Basically, don’t set yourself up for failure! Set yourself up for success with reasonable, realistic goals.

Step Two: The Follow-through

OK, this is hard part. In theory, every plan is fantastic. In practice, you may feel the need to quit. Squash that feeling. The “I can’t do it” feeling goes hand in hand with all the other worst, least productive feelings on the planet. You can do it! You can do anything you put your mind to! Take it one step at a time. This will keep you from feeling overwhelmed or anxious about what it is you’ve set out to do. If ever you feel like it’s just too much and you’ll never get it done and life is over and help me Oprah Winfrey. Stop. Take a moment to tell yourself that it can be done (because it can be) and do, in that moment, what you can do. When you take steps to reach a goal, most apprehension of attaining that goal fades away. You may also want to find a “cheerleader.” Do not go bother one of the UAB cheerleaders or a Golden Girl. I mean that you need a support system. Find people, friends (real, imaginary, or internet based) and family, to encourage you as you go.

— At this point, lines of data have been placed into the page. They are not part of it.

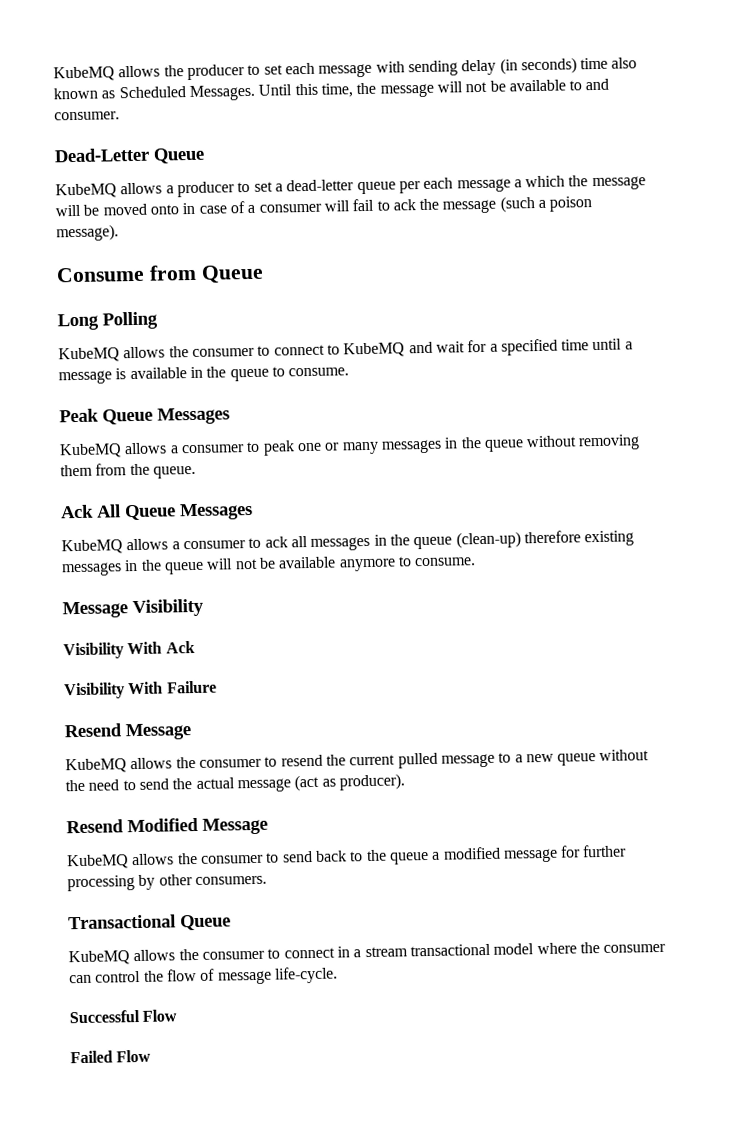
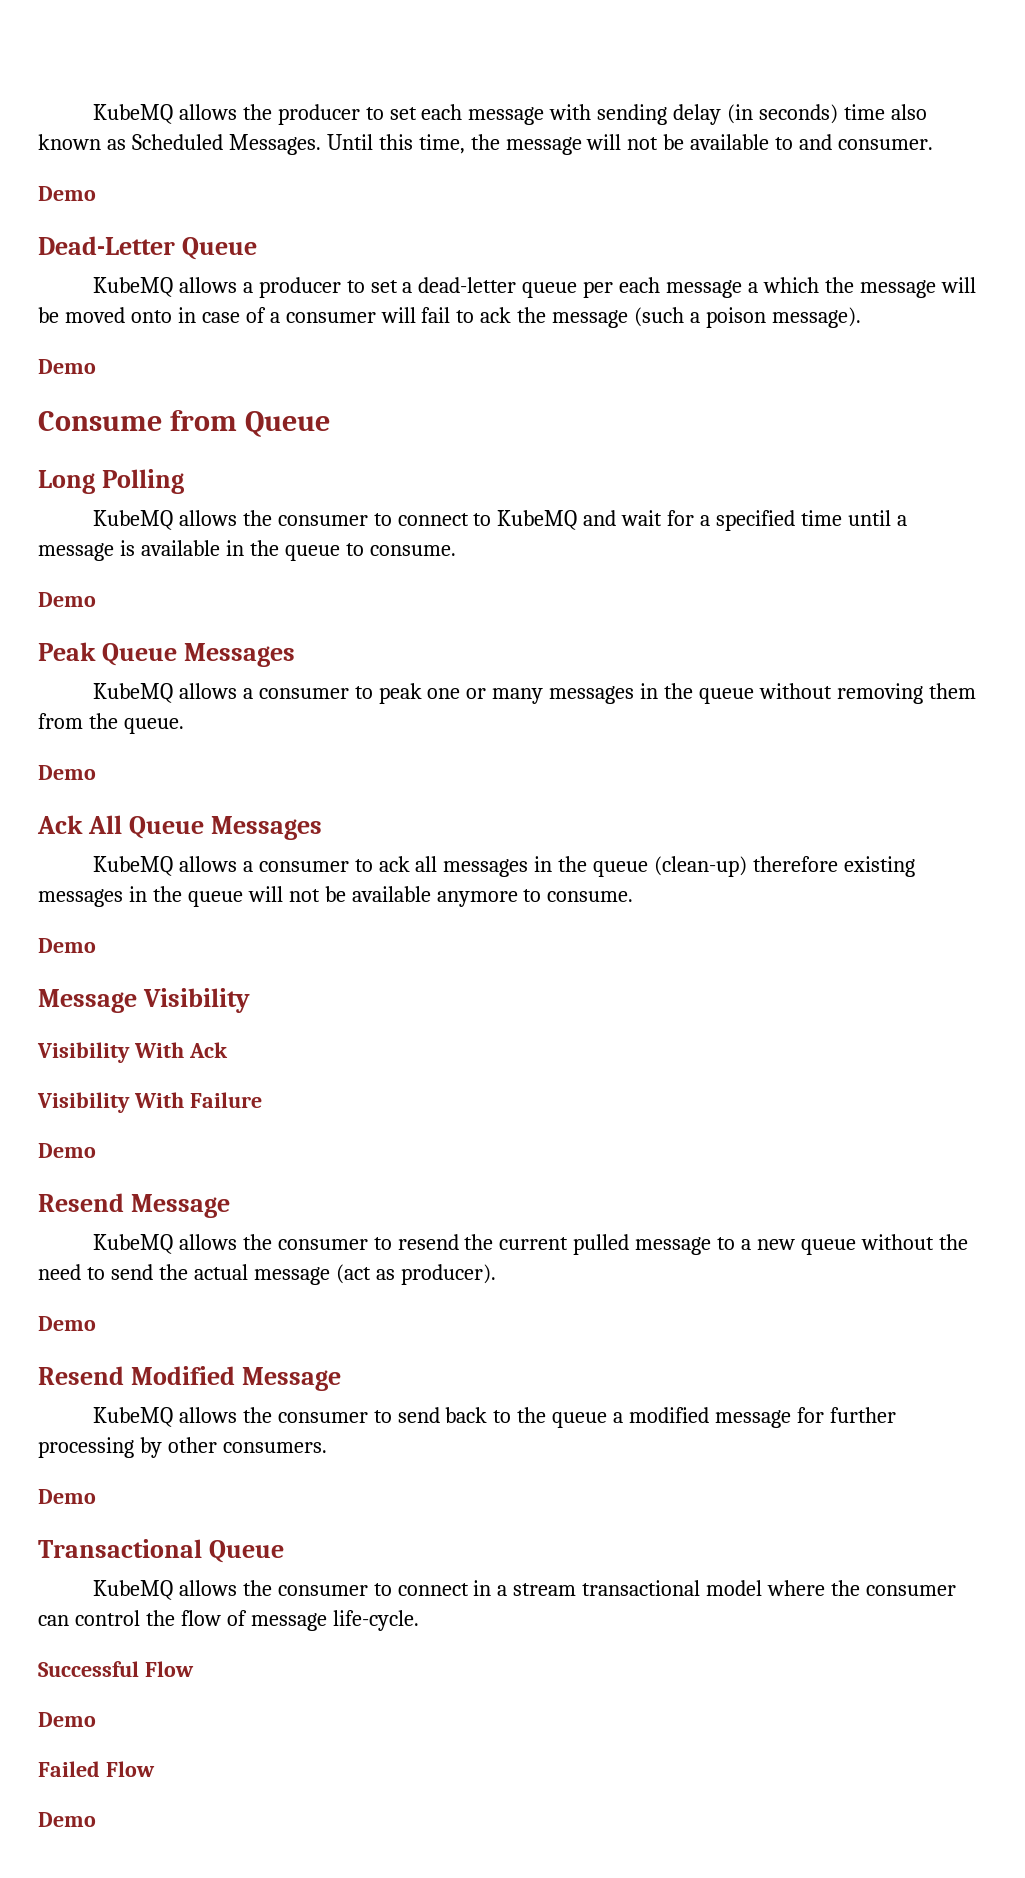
  Until this time, the message will not be available to and consumer.
+ Demo
  KubeMQ allows a producer to set a dead-letter queue per each message a which the message will be moved onto in case of a consumer will fail to ack the message (such a poison message).
+ Demo
  KubeMQ allows the consumer to connect to KubeMQ and wait for a specified time until a message is available in the queue to consume.
+ Demo
  KubeMQ allows a consumer to peak one or many messages in the queue without removing them from the queue.
+ Demo
  KubeMQ allows a consumer to ack all messages in the queue (clean-up) therefore existing messages in the queue will not be available anymore to consume.
+ Demo
  Visibility With Failure
+ Demo
  KubeMQ allows the consumer to resend the current pulled message to a new queue without the need to send the actual message (act as producer).
+ Demo
  KubeMQ allows the consumer to send back to the queue a modified message for further processing by other consumers.
+ Demo
  Successful Flow
+ Demo
  Failed Flow
+ Demo

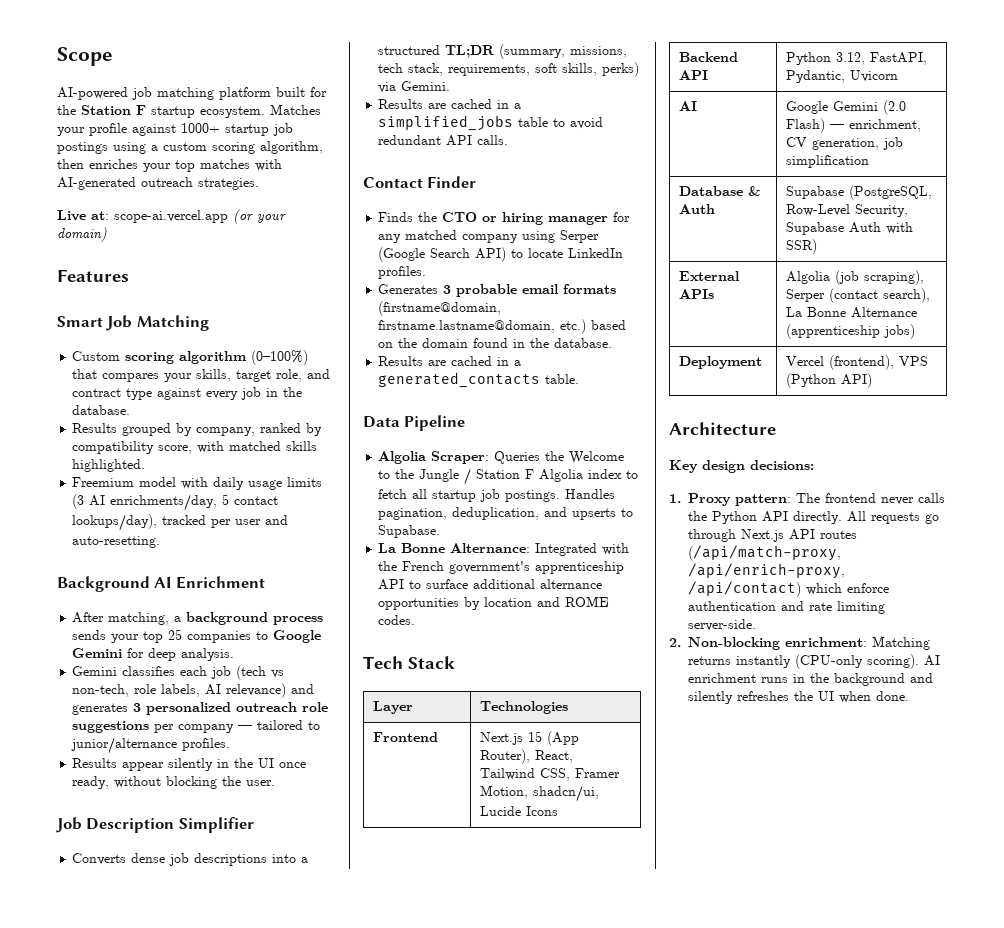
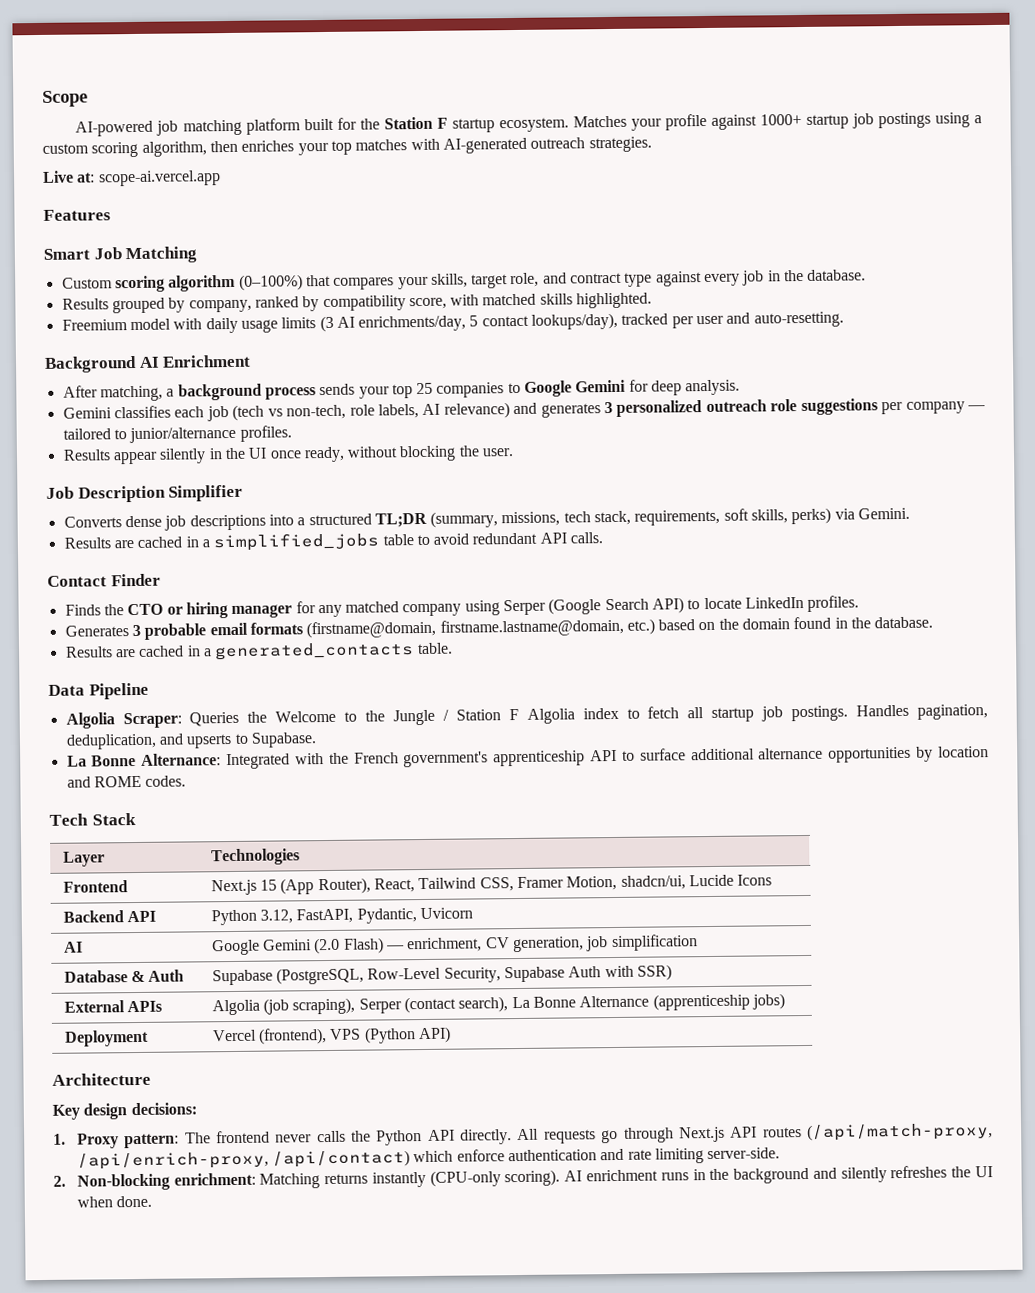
- Live at: scope-ai.vercel.app (or your domain)
+ Live at: scope-ai.vercel.app

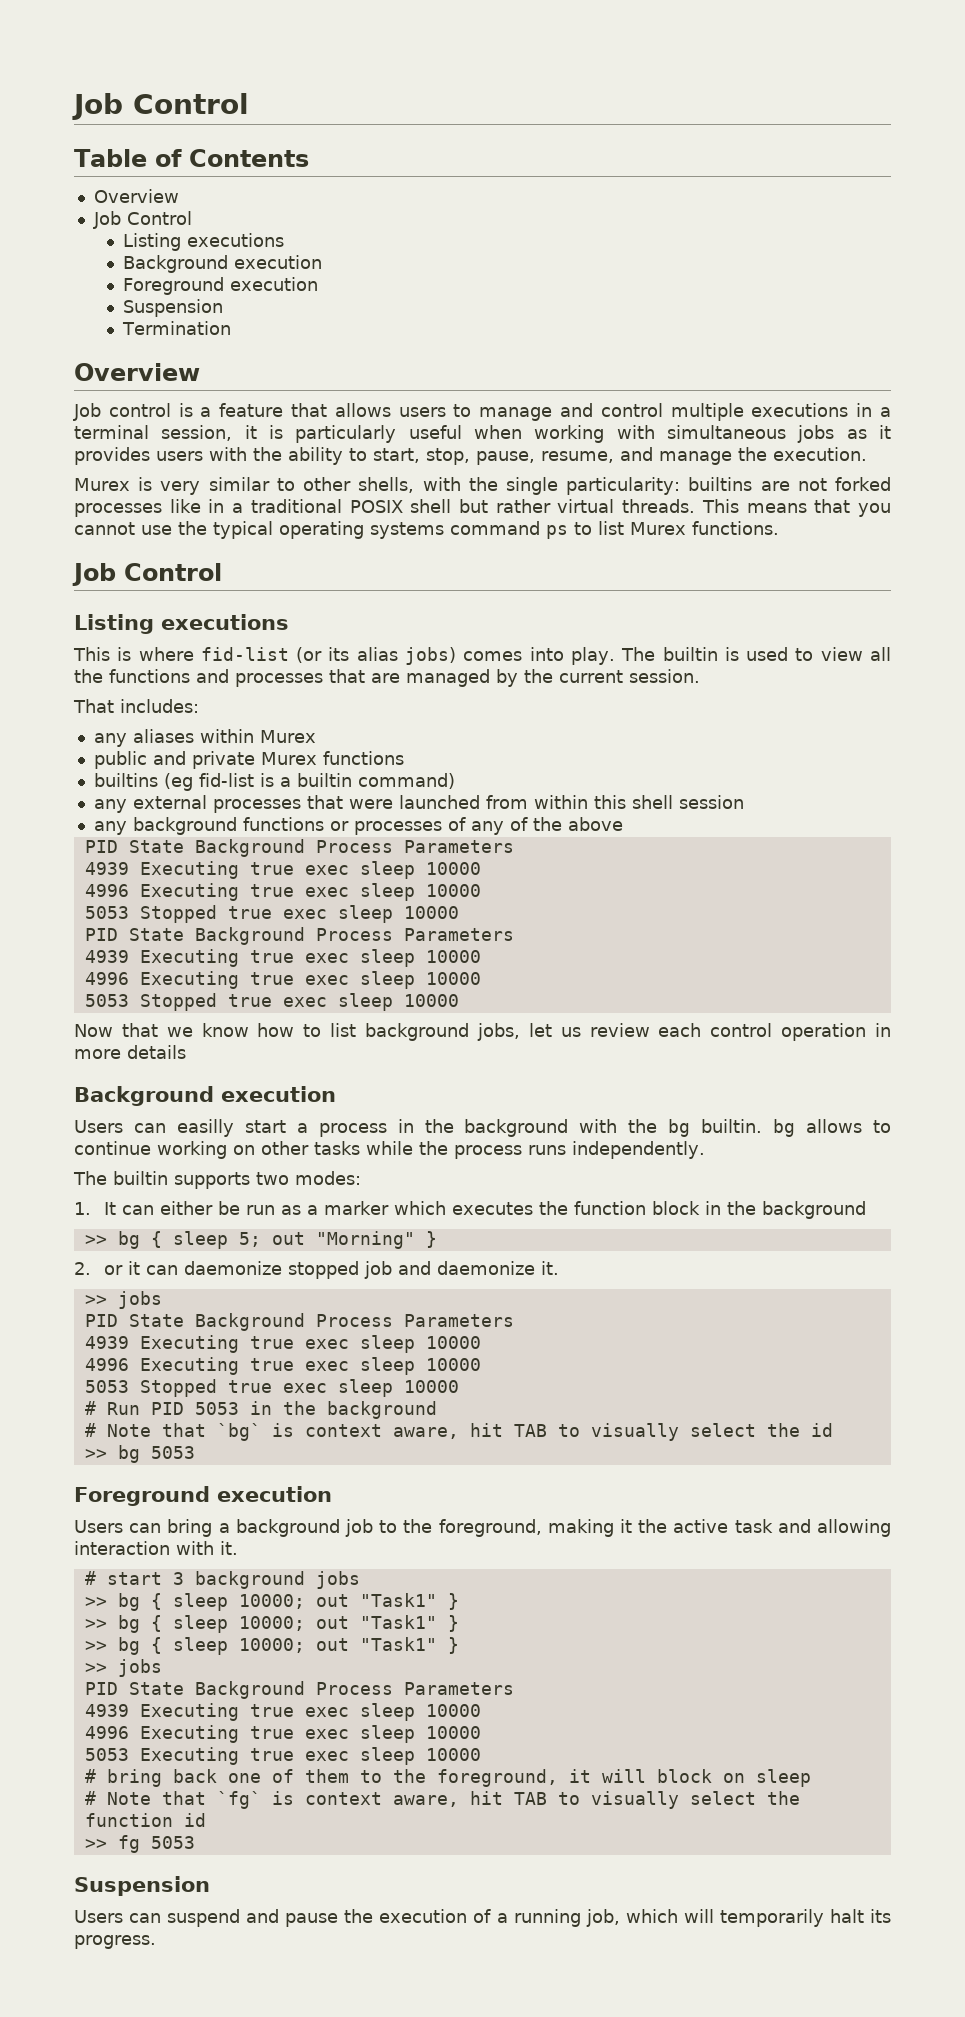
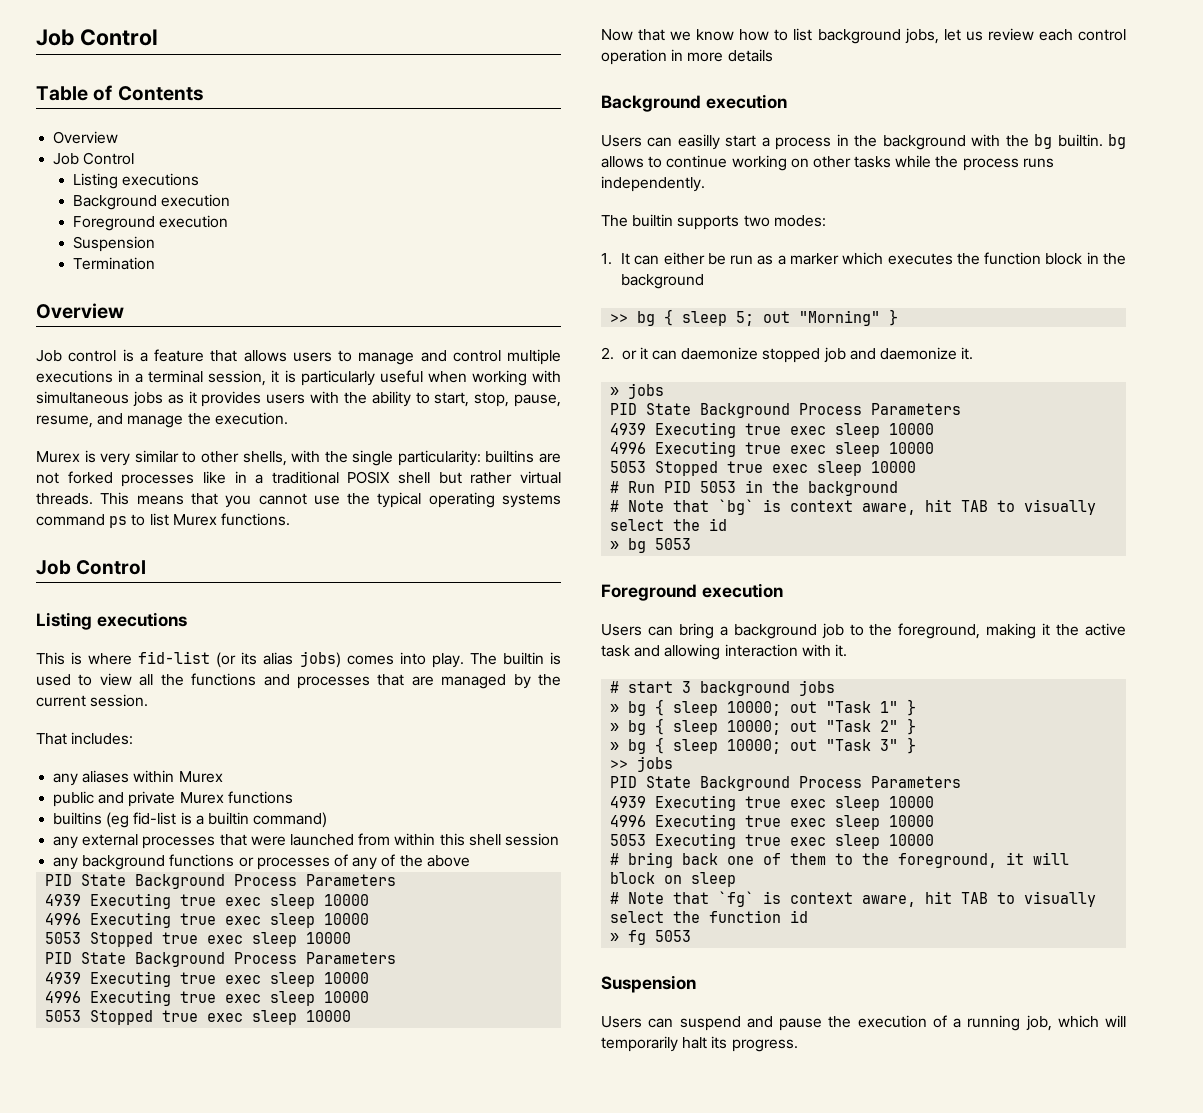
  2. or it can daemonize stopped job and daemonize it.
- >> jobs
+ » jobs
- >> bg 5053
+ » bg 5053
  # start 3 background jobs
- >> bg { sleep 10000; out "Task1" }
- >> bg { sleep 10000; out "Task1" }
- >> bg { sleep 10000; out "Task1" }
+ » bg { sleep 10000; out "Task 1" }
+ » bg { sleep 10000; out "Task 2" }
+ » bg { sleep 10000; out "Task 3" }
- >> fg 5053
+ » fg 5053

You may also want to find people who share common interests with yourself. If your goal is to eat more veggies, make friends with a vegetarian. If you want to make an A in that class, be a part of a study group. Being a part of a group serves a dual purpose, it gets you some friends and helps you take steps to reaching your goal. After all, there is strength in numbers.

Step Three: The Reward

Congratulations! You’ve accomplished your goal! Maybe you wanted to make a 4.0 this semester, maybe you wanted to cutback on WOW’s Brownie Sundaes. What now? Reward yourself for a job well done! Do something that tells yourself that you are proud of you. By doing this, you are reinforcing your own actions in a positive manner, meaning that, in the future, you are more likely to repeat similar behavior.

Rewards can, obviously, act as a motivator. Knowing that there is a light at the end of the tunnel can help you reach your goal. While you go to the gym or deny yourself that soda, you might remind yourself that at the end of it, you get a big, fat, something fantastic.
Are you more likely to work for a lollipop or a smack in the face? Right, give yourself a lollipop.
Remember, little changes can make big differences.